CHARLES MOLELE
THE National Education, Health and Allied Workers Union (Nehawu) has insisted on pushing ahead with its litigation case against government’s failure to implement the salary adjustments agreement despite their meeting with President Cyril Ramaphosa on Friday.
Nehawu, COSATU’s largest public sector union with a membership of 235,000, has accused Ramaphosa’s administration of backtracking on the multi-year wage agreement for public service workers.
Nehawu was the first COSATU affiliate union in 2015 to endorse Ramaphosa as the next ANC president ahead of the party’s elective congress.
This week Ramaphosa was forced to meet with top leadership of Nehawu after several months of talks between unions and government failed to produce any tangible results.
Finance Minister Tito Mboweni announced during his budget speech in February that there won’t be any salary increases for close to 1 million public servants despite the standing agreement with the public sector unions.
Mboweni also announced government plans to cut public sector wages by around R160 billion over the next three years to contain a rising budget deficit.
South Africa currently spends around a third of its budget on the salaries of 1.2 million civil servants.
Public sector unions, among them NEHAWU, SADTU, POPCRU, DENOSA and SAPU, lodged an application in the Labour Court to force government to honour the multi-year wage agreement after the Department of Public Service and Administration and Minister, Senzo Mchunu filed a counter-application.

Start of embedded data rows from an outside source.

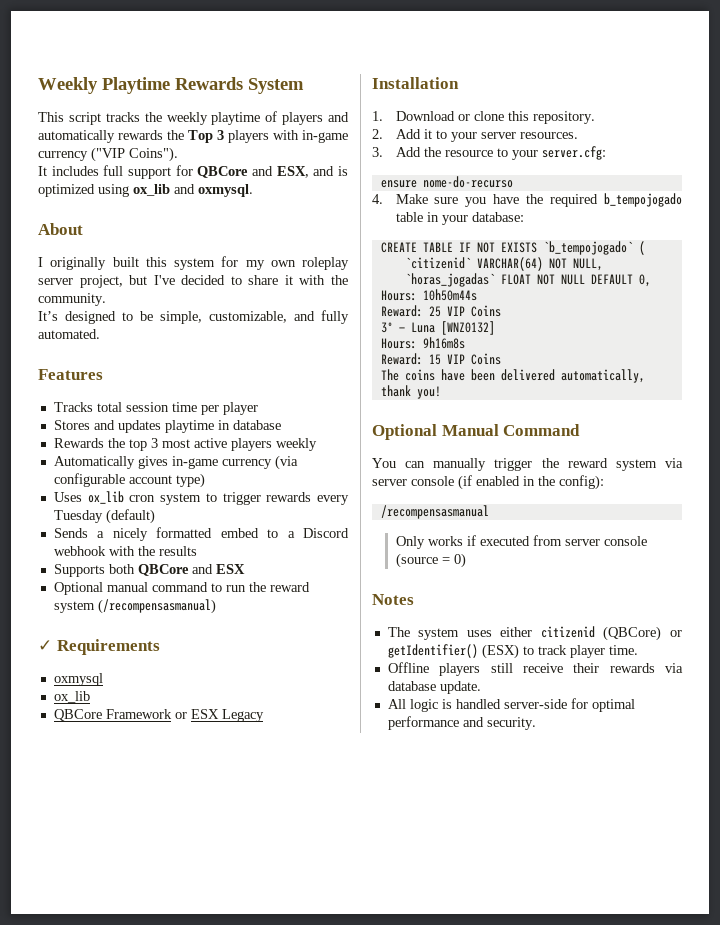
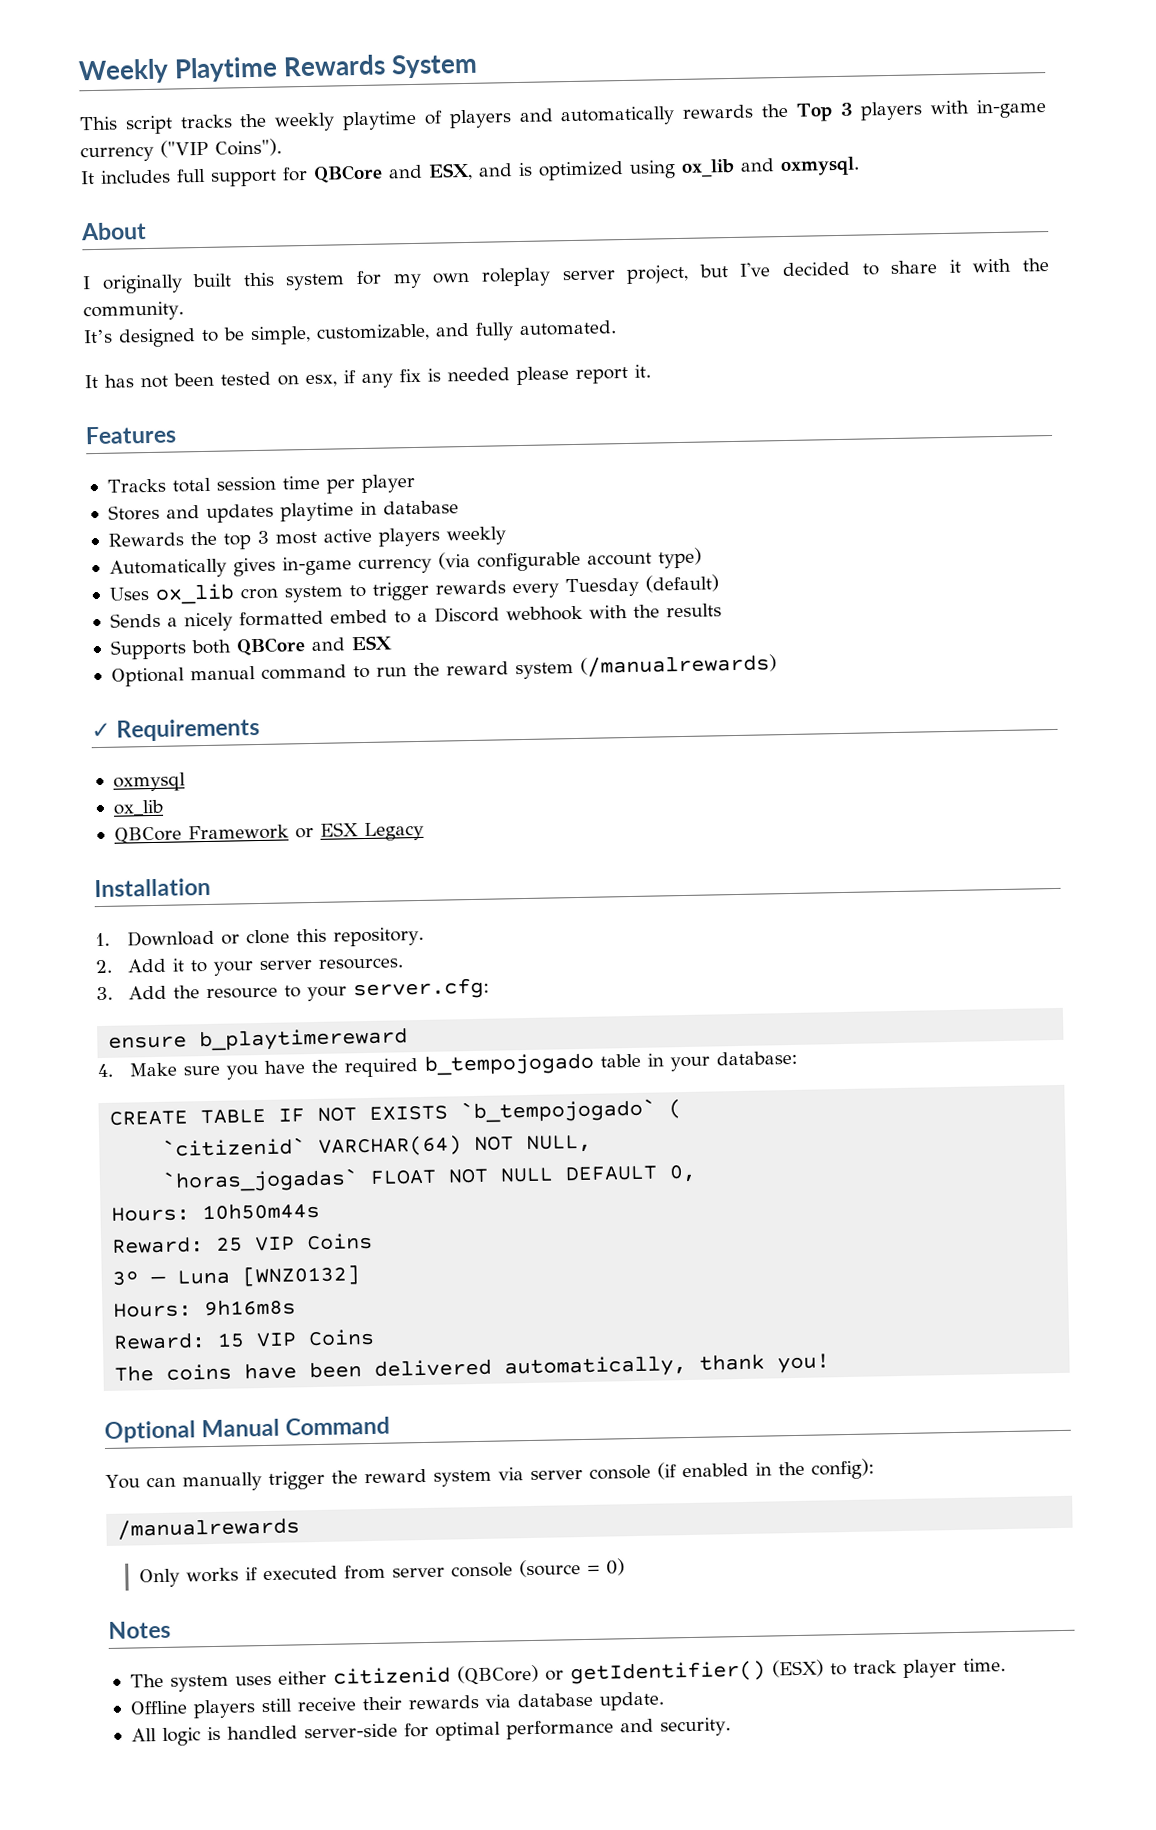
+ It has not been tested on esx, if any fix is needed please report it.
- Optional manual command to run the reward system (/recompensasmanual)
+ Optional manual command to run the reward system (/manualrewards)
- ensure nome-do-recurso
+ ensure b_playtimereward
- /recompensasmanual
+ /manualrewards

The unions want the court to order that the state cannot just renege on a wage deal.
The increases the State agreed to pay as part of a 2018 multi-term wage agreement were supposed to have taken effect on 1 April this year, but the government said it did not have the money to pay.
The government, on the other hand, has blamed poor economic growth leading to sovereign credit downgrades and the effects of the Covid-19 pandemic for failing to implement the wage increases and seeking its renegotiation.
On Friday, government and Nehawu agreed to continue engagement on issues concerning collective bargaining and workplace conditions in the public sector, particularly in the context of the COVID-19 pandemic.
The meeting agreed that government and Nehawu will continue work on the issues raised in the Nehawu memorandum that are currently being discussed by task teams comprising government and Nehawu.
“Reports of these task teams will be presented to a meeting of senior leadership of government and public sector unions who will meet again soon on a mutually convenient date to develop solutions in the interest of workers, the public sector and the nation and economy at large,” said the Presidency.
Nehawu, on Monday 21 September, marched to the Union Buildings in Pretoria in an effort to get their demands addressed.
Nehawu’s memorandum to Ramaphosa relates to improving occupational health and safety uniformly in the context of the COVID-19 pandemic.
Nehawu is also protesting against the salaries of public servants not being increased.
Among their demands are the following:
- That COVID-19 not be used as an excuse to reverse the hard fought gains of workers;
- That government urgently take steps away from a “neoliberal economic policy paradigm”;
- Workplaces undergo risk assessments and infections control, and prevention measures are put in place, and the Occupational Health and Safety Act must be implemented in full to protect workers;
- Infected workers must return to work only when they complete the mandatory 10 days of self-isolation, have undergone a medical evaluation confirming fitness to work;
- Department of Health must review the process of reporting on COVID-19 fatalities in all institutions to ensure adherence with uniform standards as recommended by the WHO;
- Government urgently fill all vacant posts in the public healthcare sector and ensure that we start to build building blocks for the implementation of the National Health Insurance [NHI].